• [WHAT YOU SHOULD DO]: From the records beneath, determine how many lines contain "tick" and report only that figure.

• [Stored entries]:
━━━━━━━━━━━━━━━━━━━━

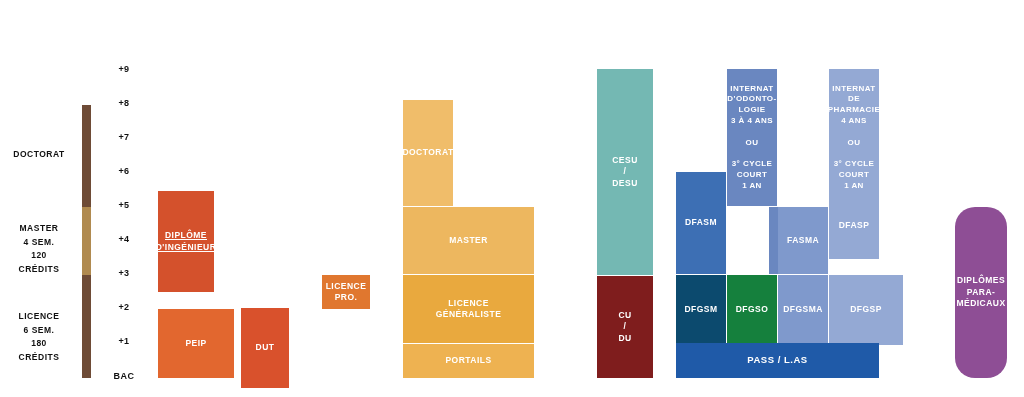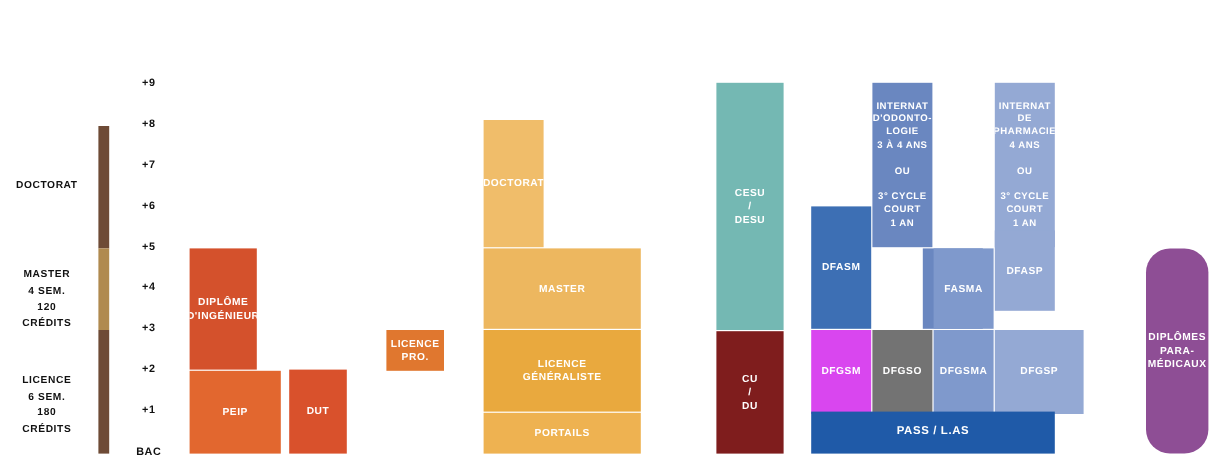--- a/index.html
+++ b/index.html
@@ -83,29 +83,29 @@
   <div class="tick" style="top:98px;">+8</div>
   <div class="tick" style="top:132px;">+7</div>
   <div class="tick" style="top:166px;">+6</div>
   <div class="tick" style="top:200px;">+5</div>
   <div class="tick" style="top:234px;">+4</div>
   <div class="tick" style="top:268px;">+3</div>
   <div class="tick" style="top:302px;">+2</div>
   <div class="tick" style="top:336px;">+1</div>
   <div class="tick" style="top:371px;">BAC</div>
 
-  <div class="blk" style="left:158px;top:207px;width:56px;height:101px;background:#d4512c;">
+  <div class="blk" style="left:158px;top:191px;width:56px;height:101px;background:#d4512c;text-decoration:underline;">
     <span>DIPLÔME
 D'INGÉNIEUR</span>
   </div>
   <div class="blk" style="left:158px;top:309px;width:76px;height:69px;background:#e2672f;">
     <span>PEIP</span>
   </div>
 
-  <div class="blk" style="left:241px;top:308px;width:48px;height:70px;background:#d9512c;">
+  <div class="blk" style="left:241px;top:308px;width:48px;height:80px;background:#d9512c;">
     <span>DUT</span>
   </div>
 
   <div class="blk" style="left:322px;top:275px;width:48px;height:34px;background:#e0772f;">
     <span>LICENCE
 PRO.</span>
   </div>
 
   <div class="blk" style="left:403px;top:100px;width:50px;height:106px;background:#f0bd6a;">
     <span>DOCTORAT</span>
@@ -128,40 +128,40 @@
   </div>
   <div class="blk" style="left:597px;top:276px;width:56px;height:102px;background:#7f1d1d;">
     <span>CU
 /
 DU</span>
   </div>
 
   <div class="blk" style="left:676px;top:172px;width:50px;height:102px;background:#3d6fb4;">
     <span>DFASM</span>
   </div>
-  <div class="blk" style="left:676px;top:275px;width:50px;height:70px;background:#d946ef;">
+  <div class="blk" style="left:676px;top:275px;width:50px;height:70px;background:#0c4a6e;">
     <span>DFGSM</span>
   </div>
 
   <div class="blk lbl-small" style="left:727px;top:69px;width:50px;height:137px;background:#6a87c0;">
     <span>INTERNAT
 D'ODONTO-
 LOGIE
 3 À 4 ANS
 
 OU
 
 3° CYCLE
 COURT
 1 AN</span>
   </div>
   <div class="blk" style="left:727px;top:207px;width:50px;height:67px;background:#6a87c0;margin-left:42px;">
     <span>DFASO</span>
   </div>
-  <div class="blk" style="left:727px;top:275px;width:50px;height:70px;background:#737373;">
+  <div class="blk" style="left:727px;top:275px;width:50px;height:70px;background:#15803d;">
     <span>DFGSO</span>
   </div>
 
   <div class="blk" style="left:778px;top:207px;width:50px;height:67px;background:#7f99cc;">
     <span>FASMA</span>
   </div>
   <div class="blk" style="left:778px;top:275px;width:50px;height:70px;background:#7f99cc;">
     <span>DFGSMA</span>
   </div>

━━━━━━━━━━━━━━━━━━━━

• [RESULT OF THIS EXERCISE]: 9